Quote Originally Posted by Firn View Post
I think a key matter will be how a brief global shortage of a central element of our modern society, like petroleum will influence the global economy. Today it's slice of the costs in manufacturing most goods and transporting them over the sea is pretty small. A sustained high price should have a ripple effect, allowing for the extraction of so far too costly sources of fossil fuels, make alternative energetic sources more attractive and shift demand away from uses such as heating. The big question is just how smoothly and quickly such adaptions can happen and how far the finite ressourcs can be streched.
Firn,

Energy disruption resulting from today's geopolitical situation will of course have varying political and economic consequences depending upon one's location, however I do not see it as resulting in the extinguishment of our species. Anything less than the absolute worst case can be dealt with....find a way, make a way!

Leider habe ich diese bucher nur auf englisch, aber, IMHO they are worth the read:

  • For context on our global petroleum economy:


Daniel Yergin's The Prize and The Quest

  • For an excellent in depth technical counterpoint to petroleum dependency:


Dr. George A. Olah (Nobel Prize Winner in Chemistry), Dr. Alain Goeppert, and Dr. G.K. Surya Prakash, Beyond Oil and Gas: The Methanol Economy

  • For a 'how-to' hobby (if only there was enough time ):



And for a quick read...

Gas Bears Up Bets on Catastrophic Surplus, By Asjylyn Loder, January 16, 2012 11:03 AM EST, Bloomberg News

Hedge funds turned bearish on U.S. natural gas for the first time in eight weeks as a surplus and warmer-than-normal weather pushed the price of the heating fuel to the lowest level in more than two years.

The funds and other large speculators switched from bets that futures will rise to a bearish, or short, position of a net 10,344 futures equivalents in the week ended Jan. 10, according to the Commodity Futures Trading Commissions Commitments of Traders report on Jan. 13.

Natural gas plunged 13 percent last week on the New York Mercantile Exchange, the biggest decline since August 2009, after forecasts showed above-average temperatures through January. Stockpiles in the week ended Jan. 6 stood at 3.377 trillion cubic feet, 17 percent above the five-year average, the U.S. Energy Department reported on Jan. 12.
Storage slipped 95 billion cubic feet in the week ended Jan. 6, compared with a five-year average decline of 128 billion, the Energy Department reported. Inventories rose to an all-time high of 3.852 trillion cubic feet on Nov. 18.

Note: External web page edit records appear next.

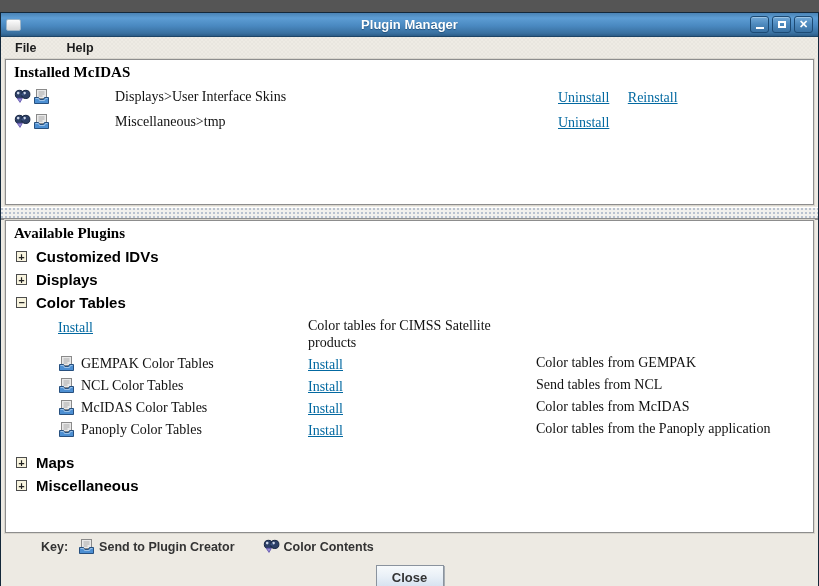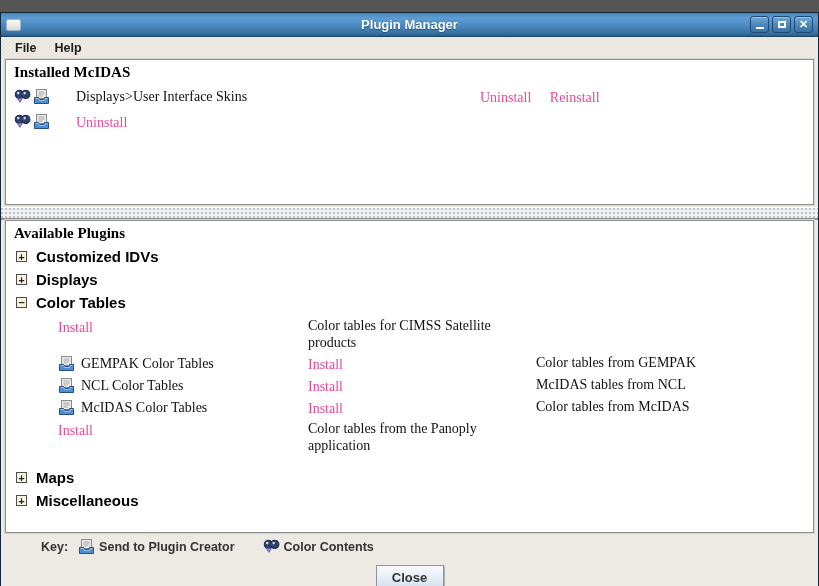"File" .menubar { gap: 2px -> 14px }
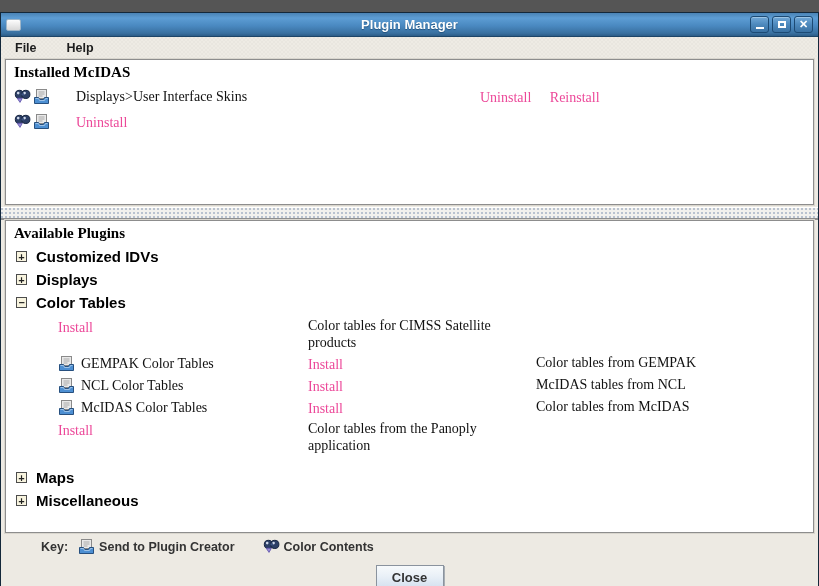"Displays>User Interface Skins" .inst-row { gap: none -> 39px }
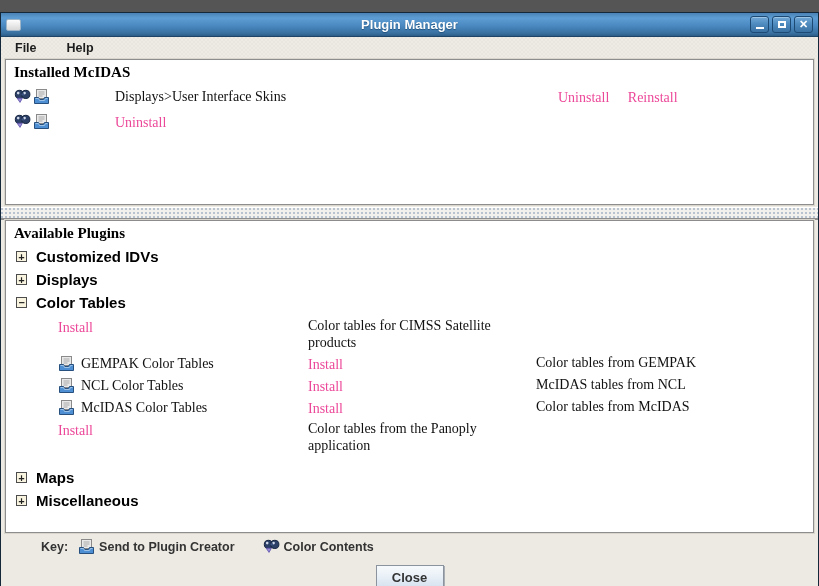"Uninstall" a.plink { color: #ec4899 -> #0369a1; text-decoration: none -> underline }
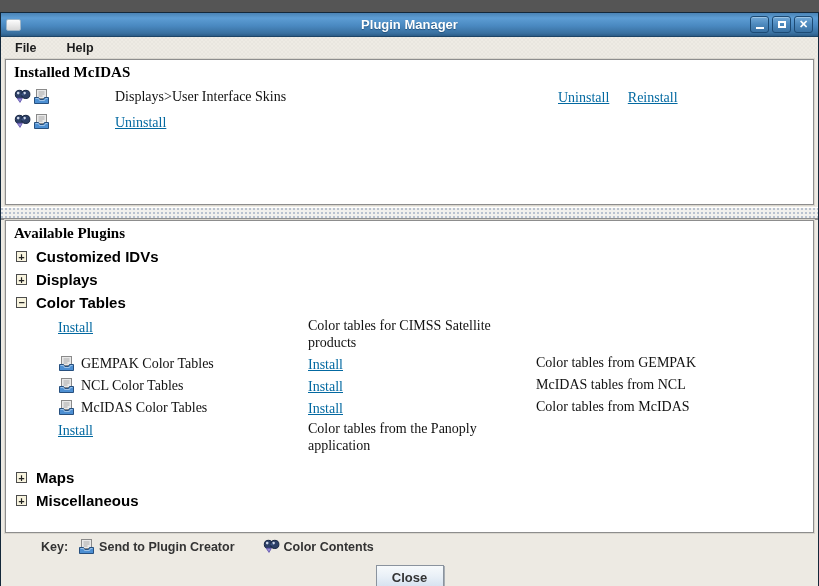"Miscellaneous>tmp" span.serif { html: none -> <span>Miscellaneous&gt;tmp</span> }
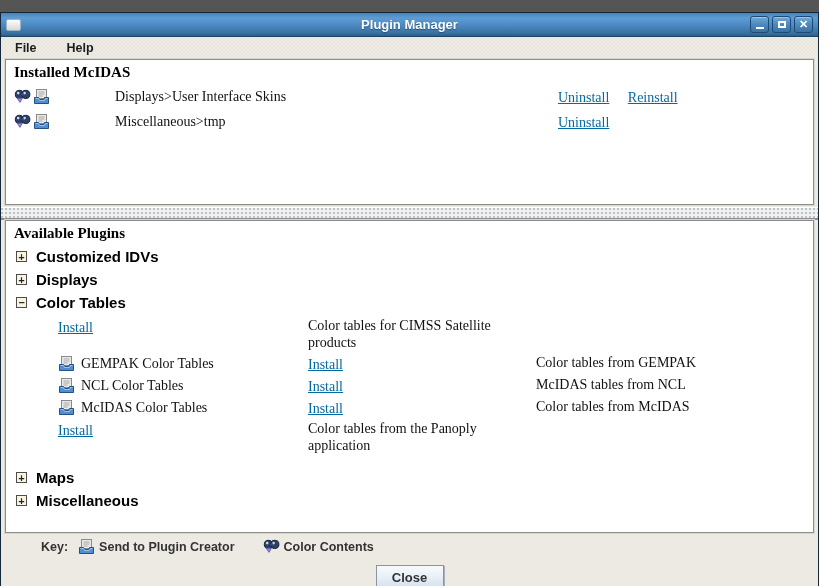"McIDAS tables from NCL" span.serif { text: McIDAS -> Send }
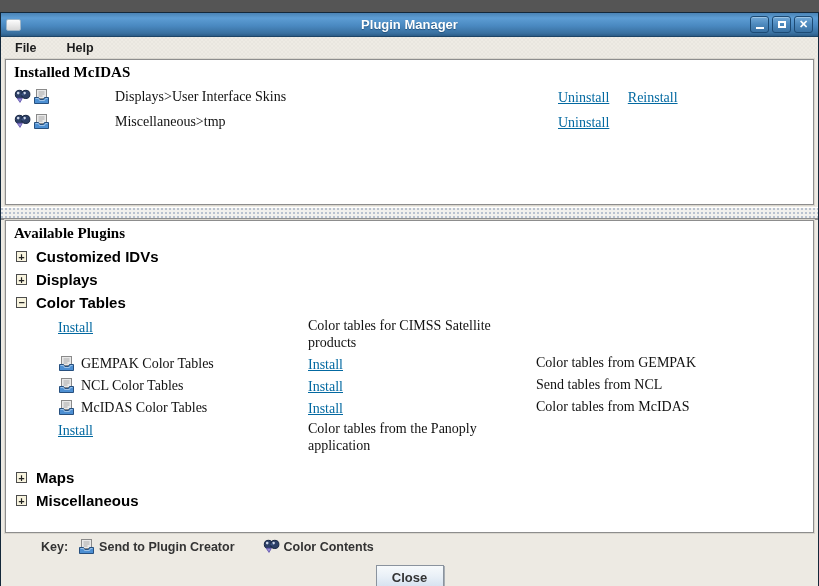"Panoply Color Tables" span.leaf-name { html: none -> <span> <span> <svg> <rect></rect> <line></line> <line></line> <line></line> <path></path> <path></path> </svg> </span> <span>Panoply Color Tables</span> </span> }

Supplies may reach a seasonal record of 2.4 trillion cubic feet in March, which is when heating demand usually ends and producers begin piping more gas into storage, Cooper said. Unless production falls or cold weather bolsters demand, prices will drop to $2.40 per million Btu, and perhaps below $2, as gas overflows storage caverns and clogs pipelines, he said.

This is a situation that has never been seen before, Cooper said. If we hit 2.4 trillion, youre looking at storage capacity constraints by July or August where you literally have system problems because the system is so full.

Oil refiners: Europe runs out of gas, Lex, January 8, 2012 5:45 pm, Financial Times, www.ft.com

Vanishing operating margins and chronic overcapacity. No, not the airline industry. Think Europe’s oil refineries. Petroplus, a Swiss refining company, is dangerously close to collapse. Nine European refineries have closed since mid-2008 and 2.6m barrels a day of refining capacity has been removed from advanced economies since the global financial crisis, according to the International Energy Agency. Moreover, operating margins were negative in November. There could be more casualties ahead.
A decisive shift in the equation of global energy supply, Roger Altman, January 2, 2012, The A-List, Financial Times, www.ft.com

Since the embargo of 1973, there has been a global preoccupation with the centrality of oil, its supply, its cost and the international politics of it. As economies grew and global demand for energy increased, oil and gas exploration and production increasingly moved to distant and politically unstable countries, such as Russia, Iraq, Libya, Iran and Venezuela. At the same time, Opec rose to power; the US military assumed protection of the Persian Gulf; and concerns grew that the world might run out of oil.

This difficult era is now approaching an end, and technology is the main reason. New techniques of exploring and drilling in very deep water and tar sands have been developed. New approaches to hydraulic fracturing and horizontal drilling have made it possible to extract deposits of oil and especially gas profitably from shale. The implications are huge. Vast reserves of natural gas are now accessible, and the role of gas in world energy supply is growing fast. Within 25 years, gas should outstrip coal to become the second biggest source of global supply, behind oil. This is positive because gas is much cleaner than coal.